Is it likely that all diets will fail for you, if your emotional overeating is not controlled or neutralized?

Your success determining question then becomes, how can you control emotional overeating!

When we fail to lose weight, shouldn’t our goal be to reduce emotional overeating rather than trying to find the latest fad diet?

From a mental fitness perspective there are numerous ways to neutralize, prevent and stop emotional overeating. In this post I will only deal with one important insight.

The goal is to change emotions that lead to emotional overeating. It does not matter what the emotion is that leads to emotional overeating. If an emotion is associated with emotional overeating it must be changed!

How do you change emotions? How do you change emotions that operate outside of your conscious awareness, but you know are leading to emotional overeating?

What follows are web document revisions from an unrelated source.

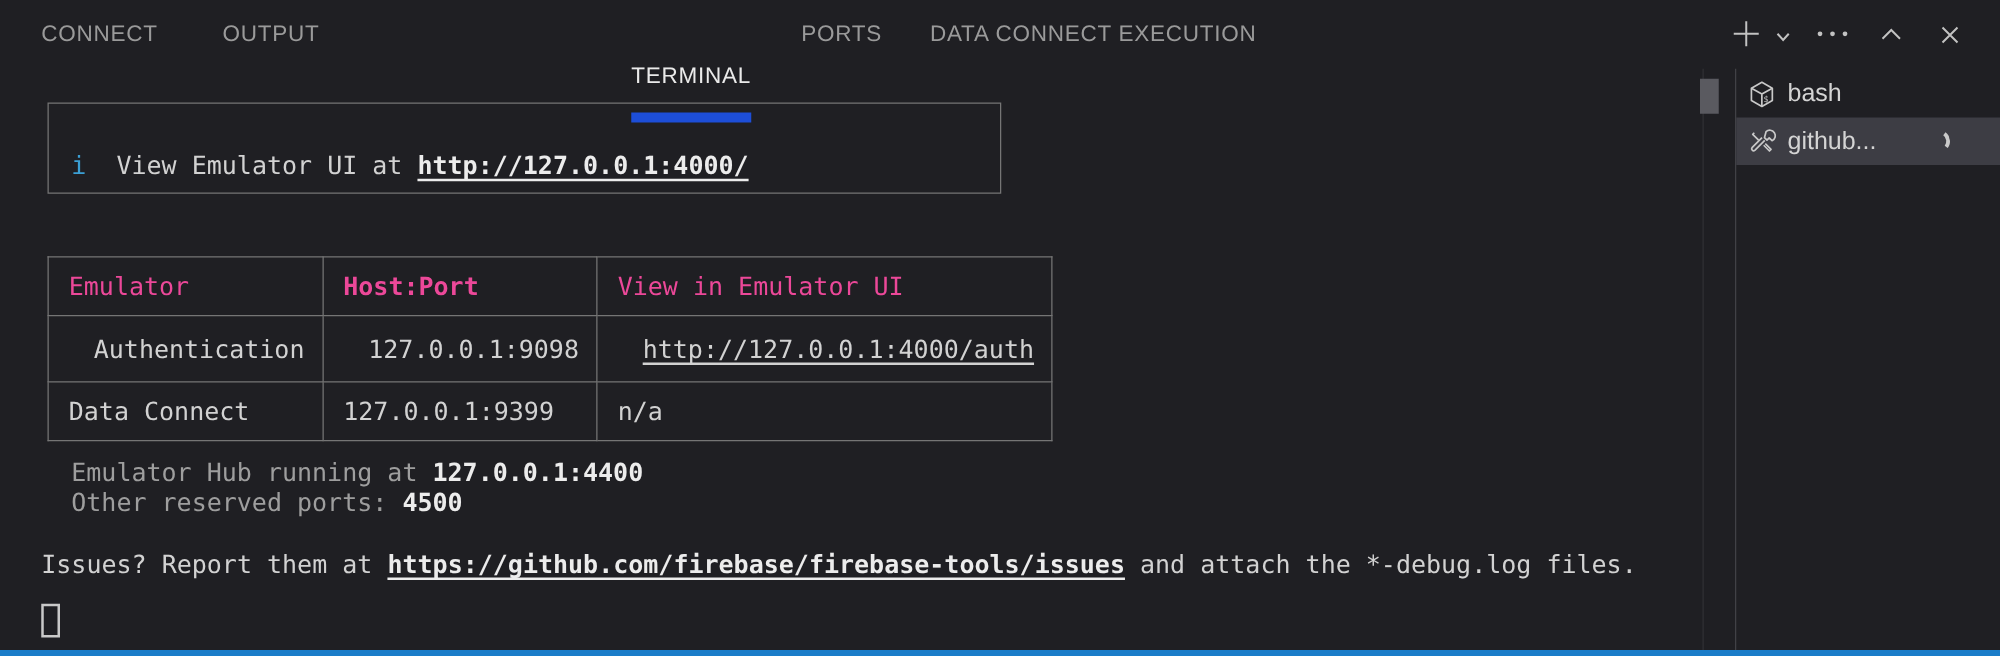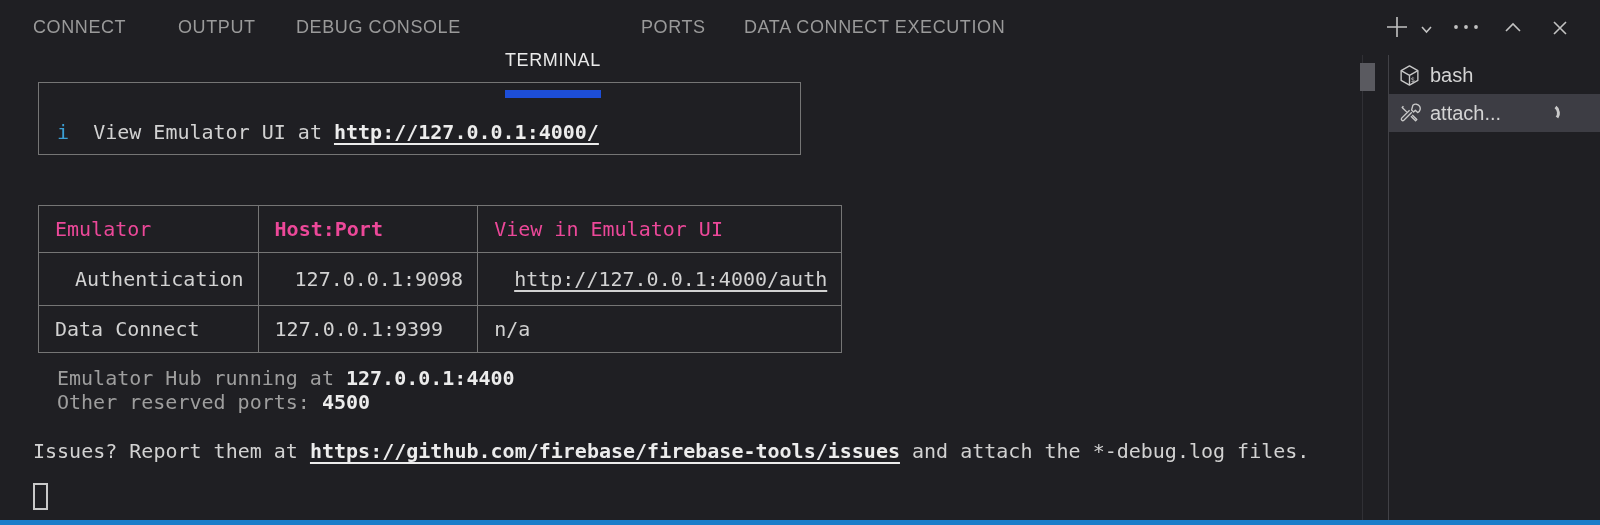--- a/index.html
+++ b/index.html
@@ -59,21 +59,20 @@
   .bottom-accent { position:absolute; left:0; bottom:0; width:100%; height:5px; background:#1a7dc9; }
 </style>
 </head>
 <body>
 
 <div class="stage">
 
   <div class="tabbar">
     <span class="tab" style="left:33px">CONNECT</span>
     <span class="tab" style="left:178px">OUTPUT</span>
-    <span class="tab" style="left:296px">DEBUG CONSOLE</span>
     <span class="tab active" style="left:505px">TERMINAL</span>
     <span class="tab" style="left:641px">PORTS</span>
     <span class="tab" style="left:744px">DATA CONNECT EXECUTION</span>
 
     <span class="act" style="left:1381px; top:11px; width:32px; height:32px;">
       <svg width="28" height="28" viewBox="0 0 28 28">
           <path d="M14 4 V24 M4 14 H24" stroke="#c2c2c2" stroke-width="1.6" fill="none"></path>
         </svg>
     </span>
     <span class="act" style="left:1417px; top:20px; width:18px; height:18px;">
@@ -143,19 +142,19 @@
         <text x="12.2" y="16.8" font-size="6.5" fill="#c8c8c8" font-family="DejaVu Sans Mono, monospace">$</text>
       </svg>
       <span>bash</span>
     </div>
     <div class="trow selected">
       <svg width="23" height="23" viewBox="0 0 22 22">
         <path d="M14.2 3.2 a4.2 4.2 0 1 1 4.6 6.9 L16.6 7.9 L14.9 9.6 L13 7.7 Z" stroke="#c8c8c8" stroke-width="1.3" fill="none" stroke-linejoin="round"></path>
         <path d="M13.2 9.9 L5.6 17.5 a1.5 1.5 0 0 1 -2.1 -2.1 L11.1 7.8" stroke="#c8c8c8" stroke-width="1.3" fill="none"></path>
         <path d="M5.2 4 L4 5.2 L8.5 9.7 M12.4 13.6 L16.8 18 L18 16.8 L13.6 12.4" stroke="#c8c8c8" stroke-width="1.3" fill="none" stroke-linejoin="round"></path>
       </svg>
-      <span>attach...</span>
+      <span>github...</span>
       <span class="spinner"></span>
     </div>
   </div>
 
   <div class="bottom-accent"></div>
 </div>
 
 </body></html>

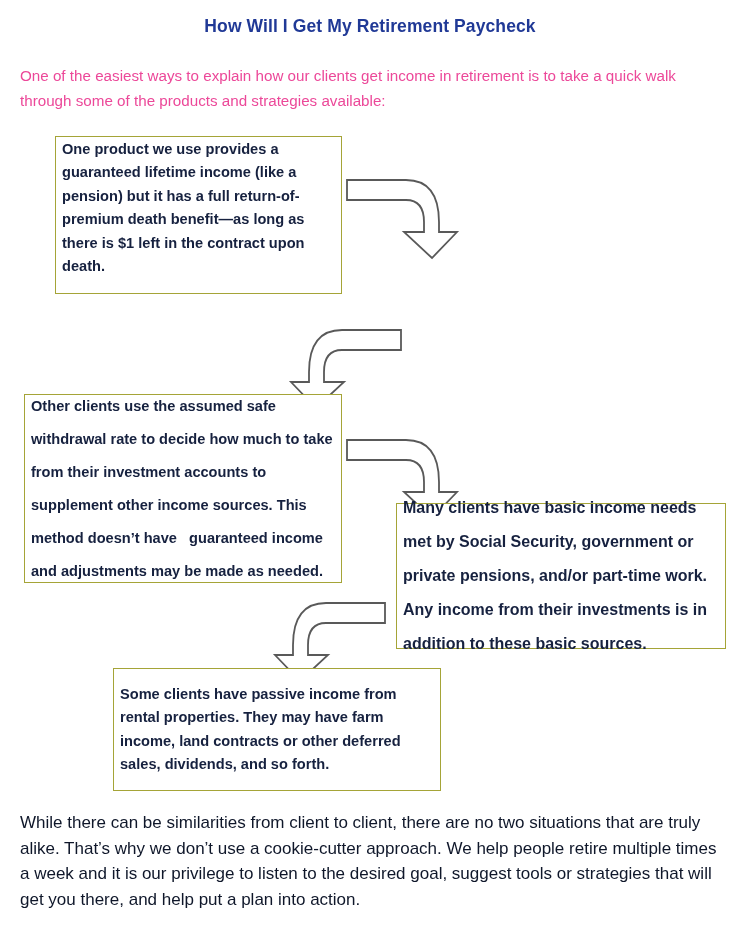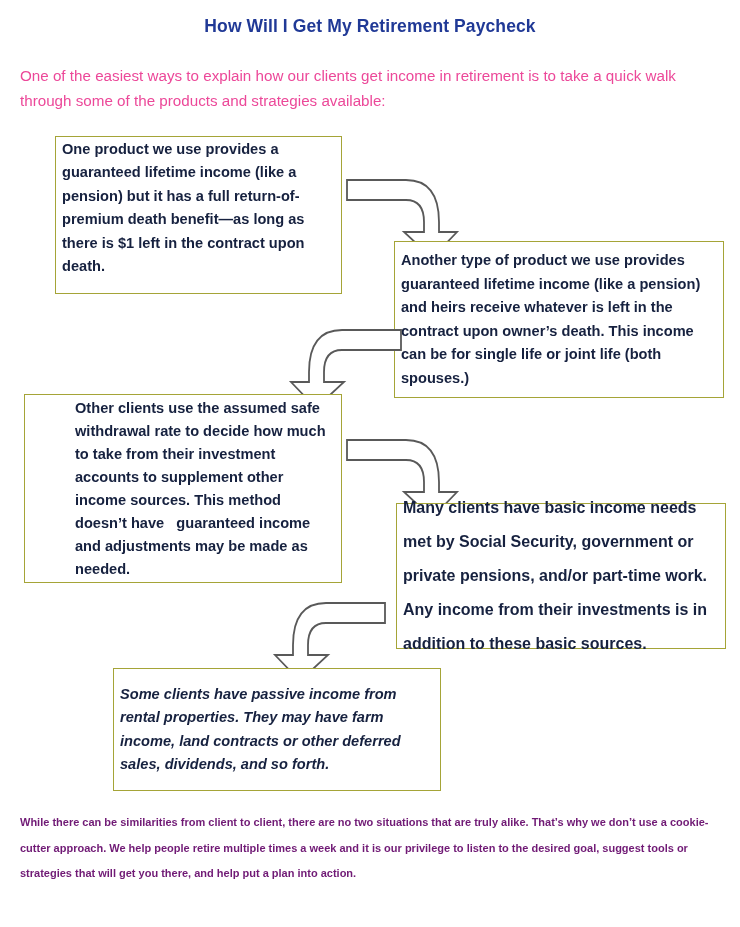--- a/index.html
+++ b/index.html
@@ -45,24 +45,24 @@
     color: #ec4899;
     font-weight: 500;
   }
 
   
   .closing {
     position: absolute;
     left: 20px;
     top: 810px;
     width: 702px;
-    font-size: 11px;
+    font-size: 17px;
     line-height: 25.5px;
-    color: #701a75;
-    font-weight: 700;
+    color: #0f172a;
+    font-weight: 400;
   }
 
   
   .flow-box {
     position: absolute;
     box-sizing: border-box;
     border: 1.6px solid #a5a437;
     background: #ffffff;
     color: #16213f;
     font-weight: bold;
@@ -73,23 +73,23 @@
   .flow-box .txt {
     display: block;
     width: 100%;
     padding: 0 6px;
     white-space: pre-wrap;
   }
 
   #box1 { left: 55px;  top: 136px; width: 287px; height: 158px; font-size: 14.6px; line-height: 23.5px; }
   #box1 .txt { margin-top: -14px; }
   #box2 { left: 394px; top: 241px; width: 330px; height: 157px; font-size: 14.6px; line-height: 23.5px; }
-  #box3 { left: 24px;  top: 394px; width: 318px; height: 189px; font-size: 14.6px; line-height: 23px; padding-left: 44px; }
+  #box3 { left: 24px;  top: 394px; width: 318px; height: 189px; font-size: 14.6px; line-height: 33px; }
   #box4 { left: 396px; top: 503px; width: 330px; height: 146px; font-size: 16px; line-height: 34px; }
-  #box5 { left: 113px; top: 668px; width: 328px; height: 123px; font-size: 14.6px; line-height: 23.5px; font-style: italic; }
+  #box5 { left: 113px; top: 668px; width: 328px; height: 123px; font-size: 14.6px; line-height: 23.5px; }
 
   
   .arrow {
     position: absolute;
     pointer-events: none;
   }
   .arrow svg { display: block; }
 </style>
 </head>
 <body>
@@ -103,23 +103,20 @@
   <div class="flow-box" id="box1">
     <span class="txt">One product we use provides a guaranteed lifetime income (like a pension) but it has a full return-of-premium death benefit—as long as there is $1 left in the contract upon death.</span>
   </div>
 
   <div class="arrow" id="arrow1" style="left:344px; top:170px;">
     <svg width="118" height="90" viewBox="0 0 118 90" fill="none">
       <path d="M3 10 L3 30 L62 30 Q80 30 80 52 L80 62 L60 62 L88 88 L113 62 L95 62 L95 52 Q95 10 62 10 Z" fill="#ffffff" stroke="#595959" stroke-width="1.8" stroke-linejoin="miter"></path>
     </svg>
   </div>
 
-  <div class="flow-box" id="box2">
-    <span class="txt">Another type of product we use provides guaranteed lifetime income (like a pension) and heirs receive whatever is left in the contract upon owner’s death. This income can be for single life or joint life (both spouses.)</span>
-  </div>
 
   <div class="arrow" id="arrow2" style="left:286px; top:320px;">
     <svg width="118" height="90" viewBox="0 0 118 90" fill="none">
       <g transform="translate(118,0) scale(-1,1)">
         <path d="M3 10 L3 30 L62 30 Q80 30 80 52 L80 62 L60 62 L88 88 L113 62 L95 62 L95 52 Q95 10 62 10 Z" fill="#ffffff" stroke="#595959" stroke-width="1.8" stroke-linejoin="miter"></path>
       </g>
     </svg>
   </div>
 
   <div class="flow-box" id="box3">

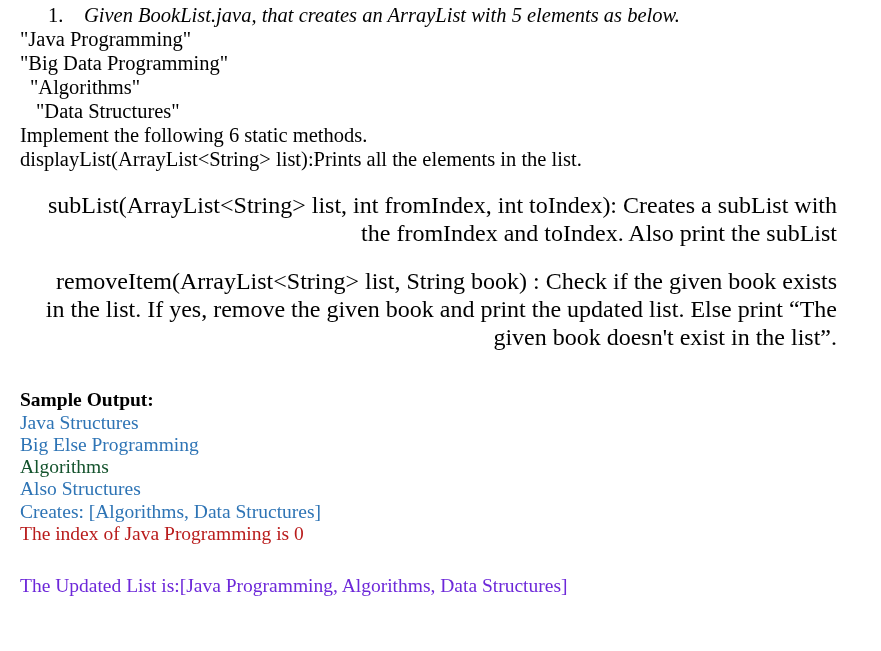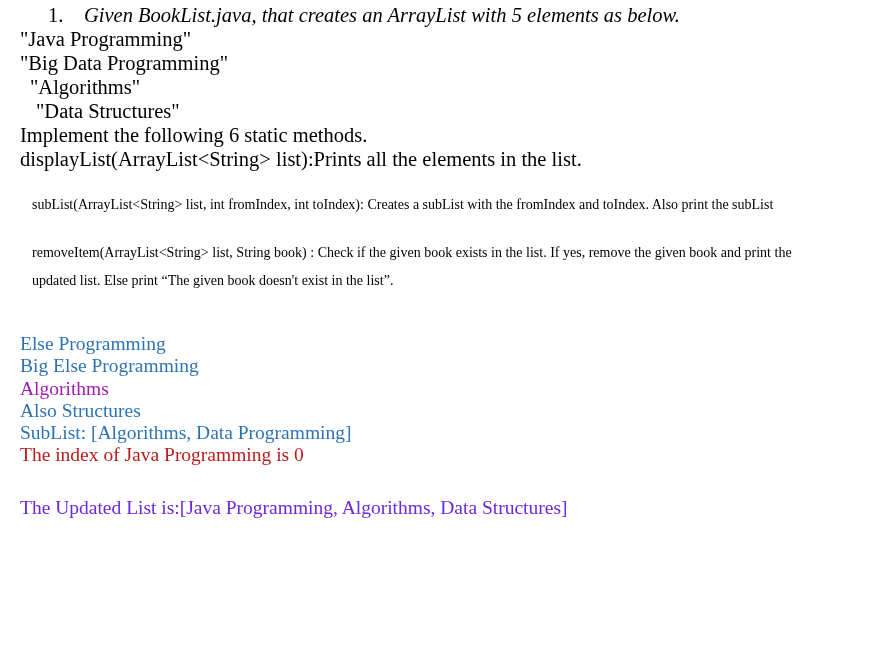--- a/index.html
+++ b/index.html
@@ -50,26 +50,26 @@
     font-size: 20.5px;
     line-height: 24px;
     padding-left: 20px;
     white-space: pre-wrap;
   }
   .line.indent-1 { padding-left: 30px; }
   .line.indent-2 { padding-left: 36px; }
 
   
   .method-para {
-    font-size: 14px;
+    font-size: 24px;
     line-height: 28px;
     padding-left: 32px;
     padding-right: 44px;
     margin-top: 20px;
-    text-align: left;
+    text-align: right;
     hyphens: none;
   }
   .method-para.first-para { margin-top: 20px; }
 
   
   .sample-block {
     margin-top: 38px;
     padding-left: 20px;
   }
   .sample-heading {
@@ -103,22 +103,23 @@
   <div class="line">Implement the following 6 static methods.</div>
 
   <div class="line">displayList(ArrayList&lt;String&gt; list):Prints all the elements in the list.</div>
 
   <div class="method-para first-para">subList(ArrayList&lt;String&gt; list, int fromIndex, int toIndex): Creates a subList with the fromIndex and toIndex. Also print the subList</div>
 
 
   <div class="method-para">removeItem(ArrayList&lt;String&gt; list, String book) : Check if the given book exists in the list. If yes, remove the given book and print the updated list. Else print “The given book doesn't exist in the list”.</div>
 
   <div class="sample-block">
-    <div class="output-line" style="color: rgb(46, 116, 181);">Else Programming</div>
+    <div class="sample-heading">Sample Output:</div>
+    <div class="output-line" style="color: rgb(46, 116, 181);">Java Structures</div>
     <div class="output-line" style="color: rgb(46, 116, 181);">Big Else Programming</div>
-    <div class="output-line" style="color: #a21caf;">Algorithms</div>
+    <div class="output-line" style="color: #14532d;">Algorithms</div>
     <div class="output-line" style="color: rgb(46, 116, 181);">Also Structures</div>
-    <div class="output-line" style="color: rgb(46, 116, 181);">SubList: [Algorithms, Data Programming]</div>
+    <div class="output-line" style="color: rgb(46, 116, 181);">Creates: [Algorithms, Data Structures]</div>
     <div class="output-line" style="color: #b91c1c;">The index of Java Programming is 0</div>
     <div class="output-line" style="color: #6d28d9; margin-top: 30px;">The Updated List is:[Java Programming, Algorithms, Data Structures]</div>
   </div>
 
 </div>
 
 </body></html>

It might be a lot easier to change these emotions than you might imagine. Here’s how to do it. First of all it is important to remember that emotions are created by thoughts. Thinking creates feelings. Thinking about our lives and food creates our feelings and emotional overeating.

If you want to change your feelings and reduce emotional overeating, then change your thoughts. Consciously think in a way to create feelings that will result in emotional satisfaction. Then think the new thought repetitively. Repetitive thinking of the new thought not only will change our feelings, but also will program our brain.

The goal is to repetitively think in a way that provide emotional satisfaction of our wants and needs rather than deprivation.

Emotional overeating is the product of deprivation thinking. We are think and feel deprived of love, happiness or something in our lives, so we indulge in eating and gain weight.

Emotional overeating is often the product of rewards thinking. We think and feel successful, so we reward ourselves by overeating or eating whatever we deserve. Over-eating to reward ourselves is a delusional reward. In reality, gaining weight is not a reward; it is a punishment and burden.

The bottom line is to think to change our feelings. The goal is to repetitively change your thinking in order to change your feelings and achieve your desirable weight.